La-perreraPerroflauta: dícese del joven de aspecto desaliñado y poco aseado que, sólo o en compañía de otros acólitos, pasta por la ciudad, el campo o la playa arrastrando un rebaño de canes y pertrechado con el instrumento de viento que consta en su denominación, permutable éste por bongos, timbales o incluso chirimbolos que emplean en diversas disciplinas malabares. Es bueno aclarar términos antes de entrar en materia, porque eso precisamente, una pandilla de perroflautas, es lo que Manolo Nieto tiene a bien retratar en su ópera prima. Jóvenes argentinos sobradamente fumados que se construyen casas de chapón y uralita y practican sexo, si Dios provee, mientras se fajan en choques generacionales con padres que quieren hacer de ellos «hombres hechos y derechos».

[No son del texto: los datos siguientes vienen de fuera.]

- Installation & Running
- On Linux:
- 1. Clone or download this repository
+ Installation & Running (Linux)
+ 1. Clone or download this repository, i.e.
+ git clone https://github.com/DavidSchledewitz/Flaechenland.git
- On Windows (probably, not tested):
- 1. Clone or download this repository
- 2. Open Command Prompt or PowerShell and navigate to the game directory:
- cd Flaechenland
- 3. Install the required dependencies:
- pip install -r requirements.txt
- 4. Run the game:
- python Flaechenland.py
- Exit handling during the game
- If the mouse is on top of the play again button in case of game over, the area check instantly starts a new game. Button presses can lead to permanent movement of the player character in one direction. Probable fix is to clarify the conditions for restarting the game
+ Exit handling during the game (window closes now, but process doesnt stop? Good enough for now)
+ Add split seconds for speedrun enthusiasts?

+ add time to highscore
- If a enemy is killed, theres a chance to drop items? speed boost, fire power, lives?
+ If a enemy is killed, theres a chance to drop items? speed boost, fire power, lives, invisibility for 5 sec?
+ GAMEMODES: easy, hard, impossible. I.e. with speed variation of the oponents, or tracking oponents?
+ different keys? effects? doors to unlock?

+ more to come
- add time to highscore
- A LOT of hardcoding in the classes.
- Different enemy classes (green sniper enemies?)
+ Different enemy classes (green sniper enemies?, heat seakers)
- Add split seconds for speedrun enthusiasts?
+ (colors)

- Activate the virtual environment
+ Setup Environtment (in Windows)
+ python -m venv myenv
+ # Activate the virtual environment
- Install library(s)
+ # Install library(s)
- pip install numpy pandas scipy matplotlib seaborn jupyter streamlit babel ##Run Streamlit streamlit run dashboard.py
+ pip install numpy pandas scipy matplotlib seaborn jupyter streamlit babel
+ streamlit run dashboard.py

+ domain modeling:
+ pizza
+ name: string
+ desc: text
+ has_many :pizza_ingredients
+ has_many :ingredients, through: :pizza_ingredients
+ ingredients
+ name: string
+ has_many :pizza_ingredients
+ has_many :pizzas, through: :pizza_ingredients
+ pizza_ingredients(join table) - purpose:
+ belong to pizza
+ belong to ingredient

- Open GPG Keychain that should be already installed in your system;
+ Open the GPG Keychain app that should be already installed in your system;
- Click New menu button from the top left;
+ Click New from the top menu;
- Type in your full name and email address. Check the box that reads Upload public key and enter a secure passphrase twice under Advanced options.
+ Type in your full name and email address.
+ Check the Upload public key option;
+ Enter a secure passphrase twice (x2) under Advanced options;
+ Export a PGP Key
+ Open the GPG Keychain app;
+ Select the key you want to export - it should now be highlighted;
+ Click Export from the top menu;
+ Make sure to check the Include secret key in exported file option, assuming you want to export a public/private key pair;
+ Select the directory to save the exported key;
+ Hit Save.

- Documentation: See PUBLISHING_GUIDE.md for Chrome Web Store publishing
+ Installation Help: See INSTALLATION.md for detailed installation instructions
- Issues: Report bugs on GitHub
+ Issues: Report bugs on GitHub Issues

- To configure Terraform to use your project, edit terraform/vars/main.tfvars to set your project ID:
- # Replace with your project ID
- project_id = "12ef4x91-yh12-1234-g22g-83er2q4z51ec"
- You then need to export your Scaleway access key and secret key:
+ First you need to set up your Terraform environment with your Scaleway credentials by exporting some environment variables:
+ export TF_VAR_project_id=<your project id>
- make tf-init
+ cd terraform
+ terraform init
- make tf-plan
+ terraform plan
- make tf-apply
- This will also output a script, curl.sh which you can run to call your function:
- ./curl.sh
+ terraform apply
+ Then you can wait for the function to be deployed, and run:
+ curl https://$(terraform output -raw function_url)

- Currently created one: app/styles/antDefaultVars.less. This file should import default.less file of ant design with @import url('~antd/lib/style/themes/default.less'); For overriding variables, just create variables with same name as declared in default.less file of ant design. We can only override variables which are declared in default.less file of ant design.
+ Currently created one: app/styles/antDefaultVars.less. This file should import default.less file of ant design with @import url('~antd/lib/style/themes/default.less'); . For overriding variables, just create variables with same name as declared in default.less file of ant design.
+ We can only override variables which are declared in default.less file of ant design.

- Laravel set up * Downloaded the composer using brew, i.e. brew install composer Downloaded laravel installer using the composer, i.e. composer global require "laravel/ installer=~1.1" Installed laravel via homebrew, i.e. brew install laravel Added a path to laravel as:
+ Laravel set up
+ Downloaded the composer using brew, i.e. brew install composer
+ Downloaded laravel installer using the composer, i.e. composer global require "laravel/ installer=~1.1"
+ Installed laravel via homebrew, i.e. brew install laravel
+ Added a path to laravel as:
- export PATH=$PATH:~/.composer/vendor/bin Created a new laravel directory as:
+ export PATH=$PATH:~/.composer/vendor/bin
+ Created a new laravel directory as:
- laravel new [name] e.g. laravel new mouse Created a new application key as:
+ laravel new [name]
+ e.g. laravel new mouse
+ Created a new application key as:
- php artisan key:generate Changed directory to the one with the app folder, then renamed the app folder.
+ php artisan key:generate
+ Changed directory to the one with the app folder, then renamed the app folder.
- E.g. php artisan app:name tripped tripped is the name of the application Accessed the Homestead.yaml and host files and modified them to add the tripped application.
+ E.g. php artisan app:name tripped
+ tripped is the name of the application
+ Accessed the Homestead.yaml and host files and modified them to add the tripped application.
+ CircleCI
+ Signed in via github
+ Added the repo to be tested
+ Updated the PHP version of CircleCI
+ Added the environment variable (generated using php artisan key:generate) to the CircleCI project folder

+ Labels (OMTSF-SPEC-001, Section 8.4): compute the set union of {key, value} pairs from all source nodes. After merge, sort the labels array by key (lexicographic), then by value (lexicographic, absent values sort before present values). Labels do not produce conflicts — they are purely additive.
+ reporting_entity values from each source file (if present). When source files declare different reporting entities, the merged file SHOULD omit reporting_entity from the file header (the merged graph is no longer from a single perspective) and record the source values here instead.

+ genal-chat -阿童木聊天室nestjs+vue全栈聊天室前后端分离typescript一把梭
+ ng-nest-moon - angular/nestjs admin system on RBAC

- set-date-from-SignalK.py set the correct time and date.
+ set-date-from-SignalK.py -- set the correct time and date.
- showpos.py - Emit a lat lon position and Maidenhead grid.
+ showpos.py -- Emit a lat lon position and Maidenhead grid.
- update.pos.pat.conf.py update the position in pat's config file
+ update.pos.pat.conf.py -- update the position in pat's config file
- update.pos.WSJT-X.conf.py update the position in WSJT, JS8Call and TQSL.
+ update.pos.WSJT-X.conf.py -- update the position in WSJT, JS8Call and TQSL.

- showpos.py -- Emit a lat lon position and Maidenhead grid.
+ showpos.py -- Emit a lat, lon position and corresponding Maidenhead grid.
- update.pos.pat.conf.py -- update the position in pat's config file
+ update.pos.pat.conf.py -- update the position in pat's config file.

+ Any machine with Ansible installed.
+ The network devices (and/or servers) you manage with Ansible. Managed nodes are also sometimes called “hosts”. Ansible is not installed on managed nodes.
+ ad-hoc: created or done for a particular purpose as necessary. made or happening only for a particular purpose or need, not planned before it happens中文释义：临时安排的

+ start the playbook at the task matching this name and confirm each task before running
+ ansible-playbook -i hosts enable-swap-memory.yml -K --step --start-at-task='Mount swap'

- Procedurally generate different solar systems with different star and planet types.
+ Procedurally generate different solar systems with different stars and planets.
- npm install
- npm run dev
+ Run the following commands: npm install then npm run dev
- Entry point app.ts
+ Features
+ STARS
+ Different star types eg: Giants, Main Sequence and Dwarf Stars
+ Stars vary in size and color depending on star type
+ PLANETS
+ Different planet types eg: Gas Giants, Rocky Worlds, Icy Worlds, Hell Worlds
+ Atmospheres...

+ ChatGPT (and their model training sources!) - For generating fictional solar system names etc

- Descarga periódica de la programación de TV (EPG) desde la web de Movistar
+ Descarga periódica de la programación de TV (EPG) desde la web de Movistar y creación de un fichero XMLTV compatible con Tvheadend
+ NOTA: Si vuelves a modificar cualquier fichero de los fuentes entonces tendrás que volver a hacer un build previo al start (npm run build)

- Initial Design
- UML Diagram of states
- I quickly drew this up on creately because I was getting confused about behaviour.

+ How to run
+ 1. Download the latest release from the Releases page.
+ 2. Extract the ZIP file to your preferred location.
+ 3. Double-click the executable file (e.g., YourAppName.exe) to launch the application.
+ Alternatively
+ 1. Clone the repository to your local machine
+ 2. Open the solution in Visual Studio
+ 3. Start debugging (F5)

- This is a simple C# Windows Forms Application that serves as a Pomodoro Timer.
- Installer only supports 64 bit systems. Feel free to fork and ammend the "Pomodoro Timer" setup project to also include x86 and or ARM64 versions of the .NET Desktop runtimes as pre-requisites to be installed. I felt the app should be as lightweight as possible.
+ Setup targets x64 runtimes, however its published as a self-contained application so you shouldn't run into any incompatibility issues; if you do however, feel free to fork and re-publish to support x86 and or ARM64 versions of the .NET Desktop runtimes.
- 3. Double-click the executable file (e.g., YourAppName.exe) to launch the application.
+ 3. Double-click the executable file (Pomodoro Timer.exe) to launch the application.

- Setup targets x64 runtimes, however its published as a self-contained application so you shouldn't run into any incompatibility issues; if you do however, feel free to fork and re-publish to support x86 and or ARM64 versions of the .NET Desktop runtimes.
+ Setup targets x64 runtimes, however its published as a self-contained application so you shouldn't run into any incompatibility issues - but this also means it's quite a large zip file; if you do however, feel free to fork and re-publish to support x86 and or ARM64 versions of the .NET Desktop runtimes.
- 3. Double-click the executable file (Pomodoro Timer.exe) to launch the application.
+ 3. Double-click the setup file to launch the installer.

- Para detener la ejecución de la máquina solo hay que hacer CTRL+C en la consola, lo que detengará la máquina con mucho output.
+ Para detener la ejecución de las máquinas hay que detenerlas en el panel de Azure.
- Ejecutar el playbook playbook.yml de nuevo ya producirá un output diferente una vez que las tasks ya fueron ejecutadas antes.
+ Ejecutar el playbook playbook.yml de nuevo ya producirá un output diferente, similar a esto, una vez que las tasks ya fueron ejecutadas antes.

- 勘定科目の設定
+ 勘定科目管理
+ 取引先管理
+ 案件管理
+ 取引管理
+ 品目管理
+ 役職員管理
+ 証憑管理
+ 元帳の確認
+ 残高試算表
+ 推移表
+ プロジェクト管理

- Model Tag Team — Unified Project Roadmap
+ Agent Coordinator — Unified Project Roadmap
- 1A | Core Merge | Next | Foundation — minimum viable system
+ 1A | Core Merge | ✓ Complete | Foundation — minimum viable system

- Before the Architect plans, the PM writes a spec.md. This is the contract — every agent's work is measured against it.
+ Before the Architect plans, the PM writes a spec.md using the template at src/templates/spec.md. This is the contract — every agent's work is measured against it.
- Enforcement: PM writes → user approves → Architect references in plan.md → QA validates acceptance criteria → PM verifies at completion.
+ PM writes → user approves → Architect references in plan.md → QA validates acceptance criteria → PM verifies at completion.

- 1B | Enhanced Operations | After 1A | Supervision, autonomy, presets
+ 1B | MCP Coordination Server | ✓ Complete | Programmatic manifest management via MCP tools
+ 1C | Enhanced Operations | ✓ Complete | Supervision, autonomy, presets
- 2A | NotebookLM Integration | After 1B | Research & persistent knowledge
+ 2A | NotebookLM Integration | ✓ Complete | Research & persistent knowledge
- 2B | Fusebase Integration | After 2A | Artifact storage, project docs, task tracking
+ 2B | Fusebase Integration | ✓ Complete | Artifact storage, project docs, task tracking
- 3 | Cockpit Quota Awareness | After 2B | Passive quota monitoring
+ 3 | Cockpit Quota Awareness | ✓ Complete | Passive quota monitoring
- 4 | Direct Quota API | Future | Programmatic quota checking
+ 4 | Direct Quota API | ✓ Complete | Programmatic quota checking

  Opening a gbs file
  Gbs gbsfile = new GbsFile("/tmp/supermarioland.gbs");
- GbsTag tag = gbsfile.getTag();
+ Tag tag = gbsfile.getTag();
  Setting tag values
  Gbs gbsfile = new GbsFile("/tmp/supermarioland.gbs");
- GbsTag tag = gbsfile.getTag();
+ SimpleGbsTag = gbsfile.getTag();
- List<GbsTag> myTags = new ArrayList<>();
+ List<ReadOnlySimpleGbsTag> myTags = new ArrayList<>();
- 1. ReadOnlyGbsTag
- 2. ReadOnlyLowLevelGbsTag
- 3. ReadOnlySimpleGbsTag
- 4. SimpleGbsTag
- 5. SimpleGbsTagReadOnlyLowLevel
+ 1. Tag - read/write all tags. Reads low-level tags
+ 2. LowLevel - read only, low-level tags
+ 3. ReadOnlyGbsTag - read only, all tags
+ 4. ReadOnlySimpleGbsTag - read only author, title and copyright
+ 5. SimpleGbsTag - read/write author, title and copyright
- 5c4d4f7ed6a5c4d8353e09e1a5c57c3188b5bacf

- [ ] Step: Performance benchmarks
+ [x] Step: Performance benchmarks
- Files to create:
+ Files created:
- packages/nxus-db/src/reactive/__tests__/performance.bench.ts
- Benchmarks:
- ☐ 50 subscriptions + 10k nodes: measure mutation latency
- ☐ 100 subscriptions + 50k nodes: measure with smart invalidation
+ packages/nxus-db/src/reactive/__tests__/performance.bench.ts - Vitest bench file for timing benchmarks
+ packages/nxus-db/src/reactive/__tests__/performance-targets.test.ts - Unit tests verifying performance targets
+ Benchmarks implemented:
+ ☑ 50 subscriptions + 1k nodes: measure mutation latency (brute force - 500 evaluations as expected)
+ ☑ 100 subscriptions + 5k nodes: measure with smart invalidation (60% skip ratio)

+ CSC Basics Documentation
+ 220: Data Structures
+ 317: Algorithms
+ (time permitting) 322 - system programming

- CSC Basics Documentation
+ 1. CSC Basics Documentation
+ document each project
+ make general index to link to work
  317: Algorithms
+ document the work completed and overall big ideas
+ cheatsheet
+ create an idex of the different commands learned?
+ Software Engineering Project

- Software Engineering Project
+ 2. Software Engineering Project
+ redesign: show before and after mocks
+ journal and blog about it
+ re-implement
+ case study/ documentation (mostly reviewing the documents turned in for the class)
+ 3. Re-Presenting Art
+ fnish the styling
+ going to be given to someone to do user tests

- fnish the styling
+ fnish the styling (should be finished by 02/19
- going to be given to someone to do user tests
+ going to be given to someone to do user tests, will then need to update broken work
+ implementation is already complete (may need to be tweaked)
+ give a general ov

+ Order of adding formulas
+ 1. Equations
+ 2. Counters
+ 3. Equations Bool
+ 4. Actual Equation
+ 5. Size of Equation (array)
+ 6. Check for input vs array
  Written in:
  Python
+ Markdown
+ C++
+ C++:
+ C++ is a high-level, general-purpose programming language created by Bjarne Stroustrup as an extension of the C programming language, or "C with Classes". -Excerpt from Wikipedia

No termina uno de tener claro si Nieto se compadece de estosneo-hippies que, de tanto entregarse al modus vivendi ocioso del verano del amor, acaban pasando las de Caín, o si se ríe de ellos desde el sarcasmo: vivir como vagabundos, perfecto; pero sin el talonario de papá. Lo que sí es bastante más evidente es que el ritmo vital del personaje protagonista y, por ende, de todos los que le rodean, ese «tranqui tronco» (o «aflojá piiibe») contagia toda la película de un cierto compás de espera, esperando no se sabe muy bien qué. Nieto gira y gira con infinita parsimonia alrededor de situaciones anodinas en las que toman parte tipos (y tipas) con muy poco que decir. Aún así, el director uruguayo alarga la agonía hasta la hora y tres cuartos; algo que probablemente sobrellevaríamos mucho mejor bajo los efectos de uno de esos hongos alucinógenos que consumen estos hijos de Woodstock. Y es que debe ser duro ir de hippie en este mundo moderno; pero los honrados (y desprevenidos) espectadores no tienen la culpa.